My daughter has given me a nice challenge to replace a drawer divider in a pre-owned piece of furniture that is a missing a drawer divider. All very simple - 300 x 60 x 7mm until you come to the mount which is steel pins in the drawer carcase that you slide the divider onto, with a stopped 1.5mm wide x 5mm deep slot in each end of the divider. The pins are clearly less than 1.5mm, as I have measured the slot width in the sample divider I have brought home by seeing what size of drill bit fits tight into it.

I'm guessing that the originals were made with a suitable saw blade mounted in the equivalent of a router table.

On the basis that my daughter is not demanding an exact replica - ie it could be glued into blocks - and for a one off there is little encouragement to spend money, can anyone suggest a way to do this.
Thanks
Rob


----------



## Woody2Shoes (9 Jan 2022)

It's a bit hard to visualize from your description. You can get router bits for slotting eg see below. Another option might be to cut two separate pieces and then fix them together with 1.5mm spacers/shims between them?








Trend SL/AA Slotter 1.5mm kerf 1/4 bore


Slotter 1.5mm kerf 1/4 bore




trenddirectuk.com


----------



## xy mosian (9 Jan 2022)

As I read your post. I believe you need to make two slots, 1.5mm wide x 5mm deep, each 60 mm long. Cut each slot with a Tenon saw and widen to suit with sandpaper. My Tenon saw leaves a kerf of 1.3mm. Check yours for fit in an existing slot, if available, a rip cut hand saw may be a better fit.
HTH
Geoff


----------



## Sideways (10 Jan 2022)

You can get crazy thin slitting blades for a dremel.
Japanese pull saw if you need an excuse for one - the sun child dozuki blade is only 0.3mm - katabas commonly about 0.7mm
Cordless circ saw has a thin kerf blade of I think 1.7mm
But I would also imagine a fine tooth tenon saw or even a hacksaw would be the cheapest way : easiest to find or borrow .


----------



## Jacob (10 Jan 2022)

Rig up some sort of saw guide and just do it with a tenon saw. ArtieFufkin shows one in the luthier thread but it needn't be that complicated for your purposes Luthiers...


----------



## sammy.se (10 Jan 2022)

Multitool?


----------



## paulrbarnard (10 Jan 2022)

You could route out a wider slot then glue in a filler to leave the required slot width.


----------



## Sporky McGuffin (10 Jan 2022)

I have router bits that'd do that - 1/8-inch shank, 1.5mm, cut 10mm deep. They're for cutting PCBs but work on wood.


----------



## OldWood (11 Jan 2022)

Many thanks guys for helping. I'm sorry if I didn't make my problem totally clear. 
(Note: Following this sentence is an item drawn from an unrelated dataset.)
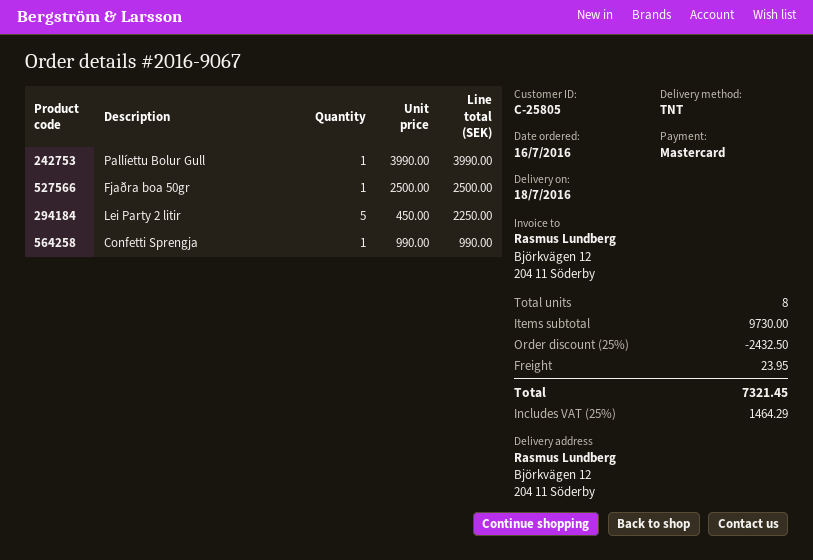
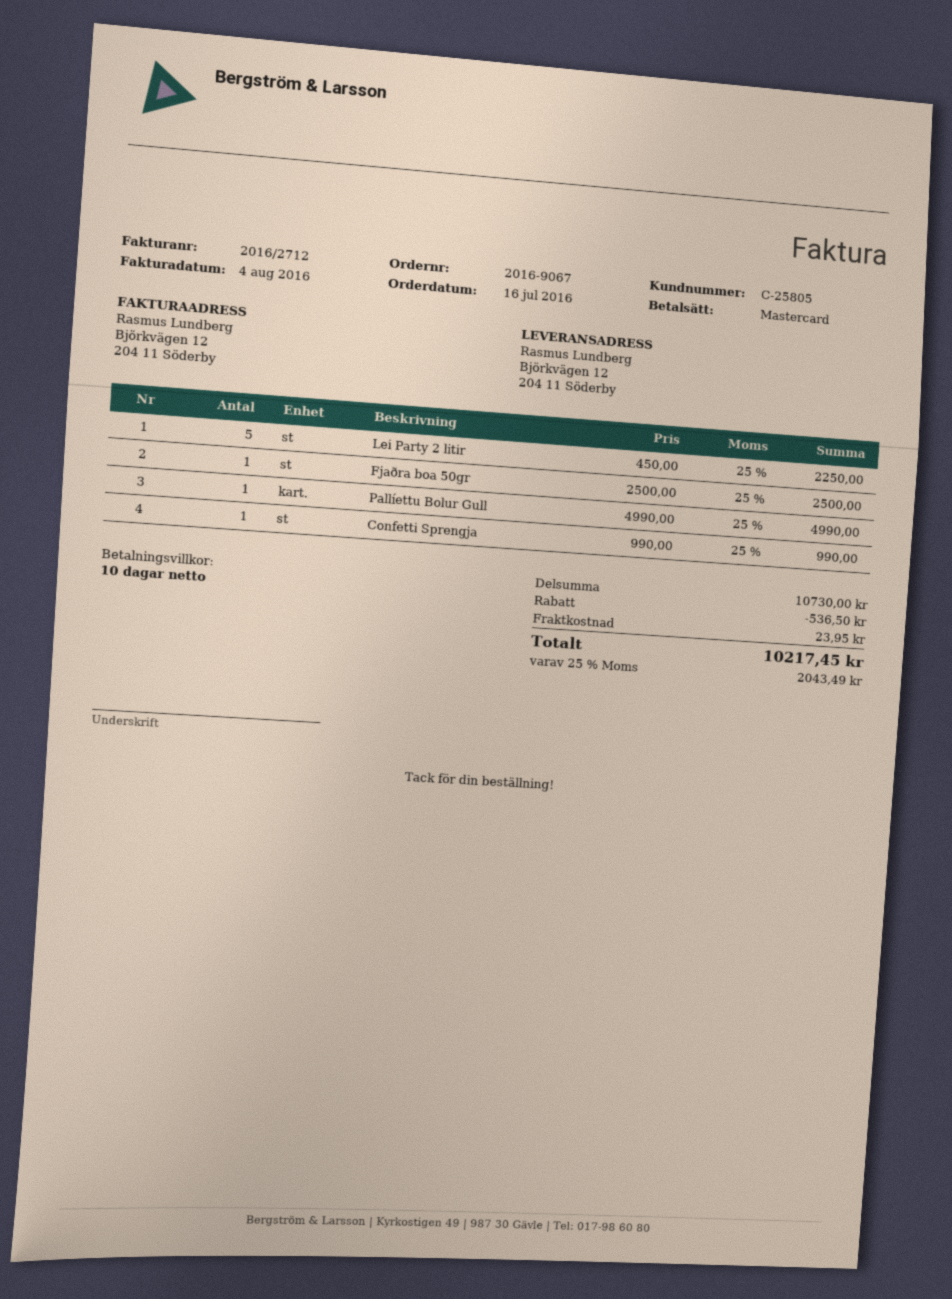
Pallíettu Bolur Gull: 1 x 3990.00 = 3990.00 -> 1 x 4990.00 = 4990.00
subtotal: 9730.00 -> 10730.00
discount: 2432.50 -> 536.50
tax: 25% = 1464.29 -> 25% = 2043.49
total: 7321.45 -> 10217.45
The use of a saw is the obvious solution but as the slot has been made with a small circular saw type blade I think, it hasn't been taken right through the end - ie it is stopped and the radius of the stop might give me an idea of the blade diameter. The stop though can be thought of as decorative only really, so if I don't find another solution, a saw cut might be the solution.

I will have a look at the mutlitool as that is one I hadn't thought of - and then I'm wondering what I might have in amongst the tools for the Dremel type tool.

Enough ideas so many thanks
Rob


----------



## Chrispy (11 Jan 2022)

Can't you just scratch it out with a marking gauge.


----------